Rally at Pace University for Union Rights
Two years ago, the bus drivers and mechanics at Pace University, – an institution that just gave its President David Caputo a $100,000
raise while doling out stingy “merit” increases of less than 3% to the staff – organized a union to win better pay and benefits. The University has refused to recognize and bargain with the union ever since.
On Friday, October 6th, 2006, Pace University will host an “employee recognition day” and a self-congratulatory “birthday celebration” for its 100th anniversary. Join New York State United Teachers, the NYC Central Labor Council and AFL-CIO on Friday, October 6th, 2006 at 2:00 for a solidarity rally in support of the bus drivers and mechanics at Pace University. Hold Pace accountable. Demand that they recognize the rights of their workers on this “employee recognition day.” Let them know that a legacy of union-busting is nothing worth celebrating.
Join us at 1 Pace Plaza at the corner of Park Row and Spruce Street, directly across the street from City Hall and immediately south of the
Brooklyn Bridge exit ramp in Manhattan.
Mall Strike!
For years I’ve wanted to picket a shopping mall. Low wages, tacky store names urban sprawl and poor design are the crimes that leap immediately to mind. Add union-busting to the mix. At the Simon mall chain, which owns the Walt Whitman, Smith Haven, Source and Roosevelt Field malls here on Long Island, the employees of the firms that are subcontracted to clean the malls are members of the janitors union, Local 32BJ – all except for the food court cleaners. Now they too are organizing to join the union and are facing the typical barrage of threats, harassment and intimidation. The federal government’s National Labor Relations Board has ruled that management’s activities are illegal Unfair Labor Practices, and on Friday the union will stage a one day strike to protest this illegal activity.

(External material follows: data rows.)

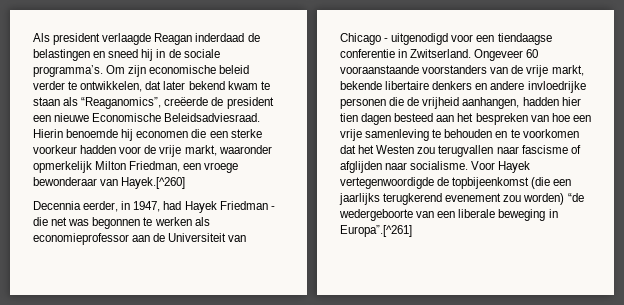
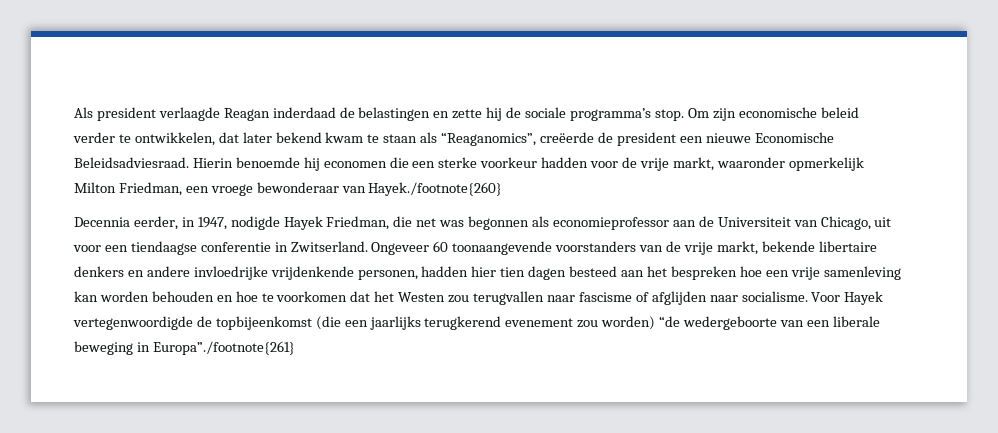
- Als president verlaagde Reagan inderdaad de belastingen en sneed hij in de sociale programma’s.
+ Als president verlaagde Reagan inderdaad de belastingen en zette hij de sociale programma’s stop.
- Hierin benoemde hij economen die een sterke voorkeur hadden voor de vrije markt, waaronder opmerkelijk Milton Friedman, een vroege bewonderaar van Hayek.[^260]
+ Hierin benoemde hij economen die een sterke voorkeur hadden voor de vrije markt, waaronder opmerkelijk Milton Friedman, een vroege bewonderaar van Hayek./footnote{260}
- Decennia eerder, in 1947, had Hayek Friedman - die net was begonnen te werken als economieprofessor aan de Universiteit van Chicago - uitgenodigd voor een tiendaagse conferentie in Zwitserland.
+ Decennia eerder, in 1947, nodigde Hayek Friedman, die net was begonnen als economieprofessor aan de Universiteit van Chicago, uit voor een tiendaagse conferentie in Zwitserland.
- Ongeveer 60 vooraanstaande voorstanders van de vrije markt, bekende libertaire denkers en andere invloedrijke personen die de vrijheid aanhangen, hadden hier tien dagen besteed aan het bespreken van hoe een vrije samenleving te behouden en te voorkomen dat het Westen zou terugvallen naar fascisme of afglijden naar socialisme.
+ Ongeveer 60 toonaangevende voorstanders van de vrije markt, bekende libertaire denkers en andere invloedrijke vrijdenkende personen, hadden hier tien dagen besteed aan het bespreken hoe een vrije samenleving kan worden behouden en hoe te voorkomen dat het Westen zou terugvallen naar fascisme of afglijden naar socialisme.
- Voor Hayek vertegenwoordigde de topbijeenkomst (die een jaarlijks terugkerend evenement zou worden) “de wedergeboorte van een liberale beweging in Europa”.[^261]
+ Voor Hayek vertegenwoordigde de topbijeenkomst (die een jaarlijks terugkerend evenement zou worden) “de wedergeboorte van een liberale beweging in Europa”./footnote{261}

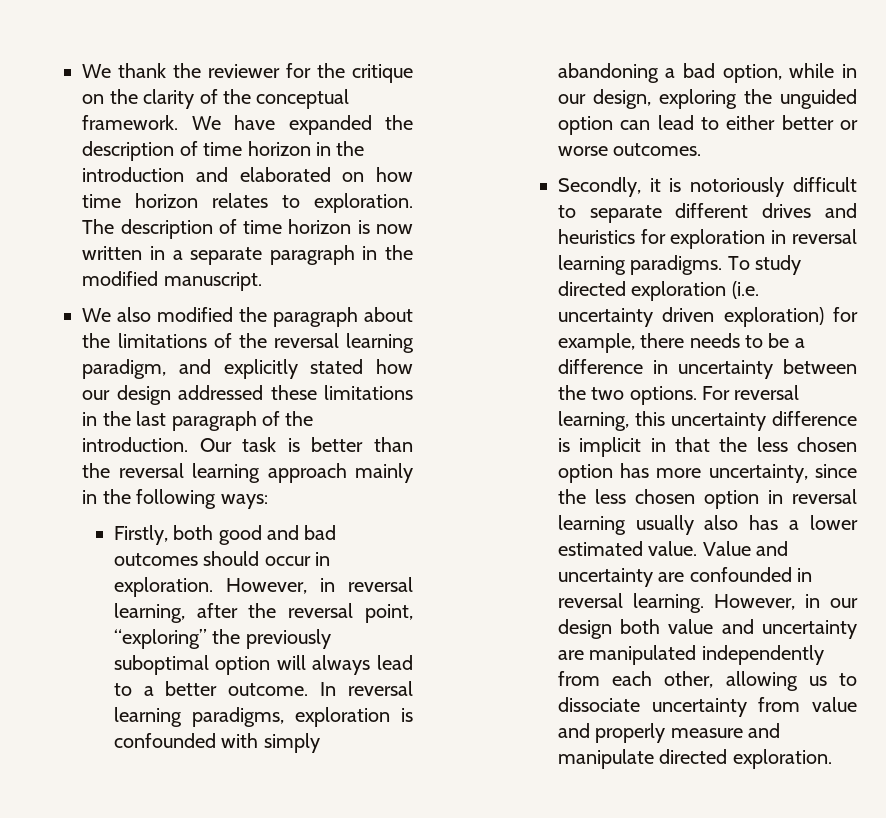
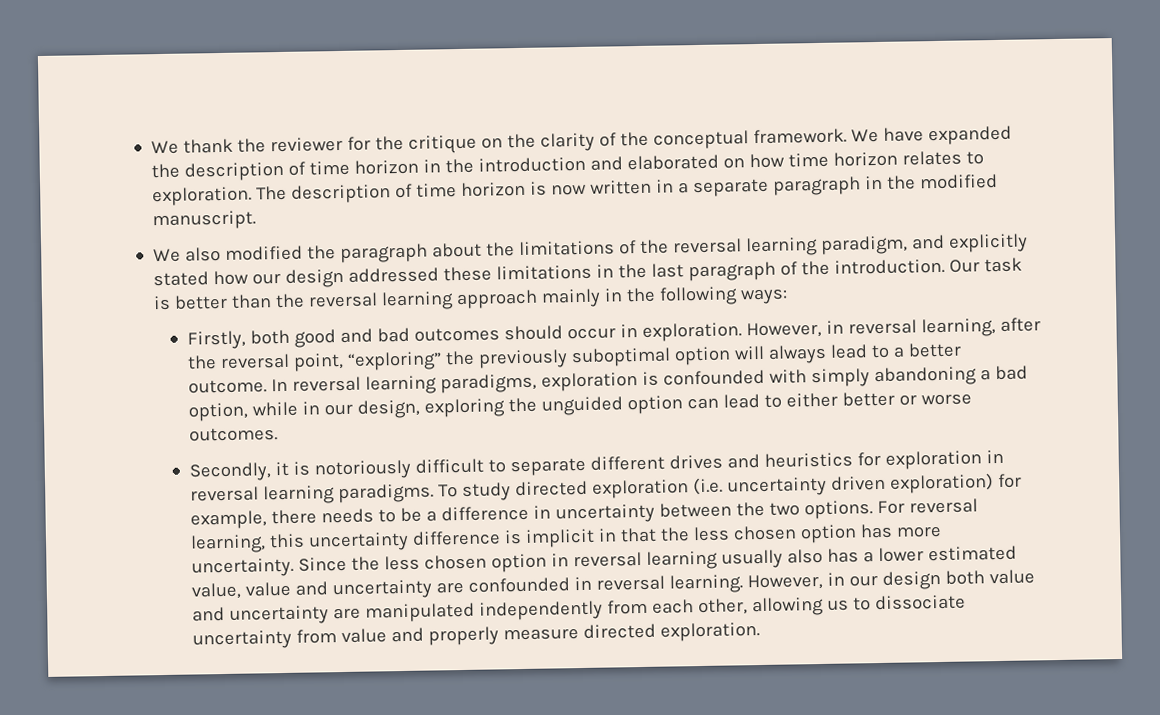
- For reversal learning, this uncertainty difference is implicit in that the less chosen option has more uncertainty, since the less chosen option in reversal learning usually also has a lower estimated value. Value and uncertainty are confounded in reversal learning.
+ For reversal learning, this uncertainty difference is implicit in that the less chosen option has more uncertainty. Since the less chosen option in reversal learning usually also has a lower estimated value, value and uncertainty are confounded in reversal learning.
- However, in our design both value and uncertainty are manipulated independently from each other, allowing us to dissociate uncertainty from value and properly measure and manipulate directed exploration.
+ However, in our design both value and uncertainty are manipulated independently from each other, allowing us to dissociate uncertainty from value and properly measure directed exploration.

There will be a rally on Friday the 15th at 5:30 PM at the mall entrance at 630 Old Country Road in Garden City (right off the Meadowbrook Parkway). I’ll be there with bells on.
P.S. 504
The elites in this country used to have shame, or, at least, you could shame them when they did the wrong thing. Those days are long-gone, as evidenced by the naked power grab of the Katrina recovery in New Orleans, where, shortly after the hurricane, the state legislature took over most of the city’s schools and voided the teacher’s union contract. How utterly shameless must a politician be to view an unprecedented natural disaster as an opportunity to bust the teacher’s union?
Where the union once numbered 6,000 members in 117 schools, it now has just 300 members at the four remaining public schools. The rest of the schools that survived the devastation of Katrina to reopen this week are doing so as charter schools. Many of the teachers serving in these schools are the same who taught there before the hurricane, returning to the city to help rebuild, only to see their rights and benefits stripped away.
I’m going down to New Orleans on Wednesday to help the union reorganize. I wonder what further shamelessness I can expect to encounter down there.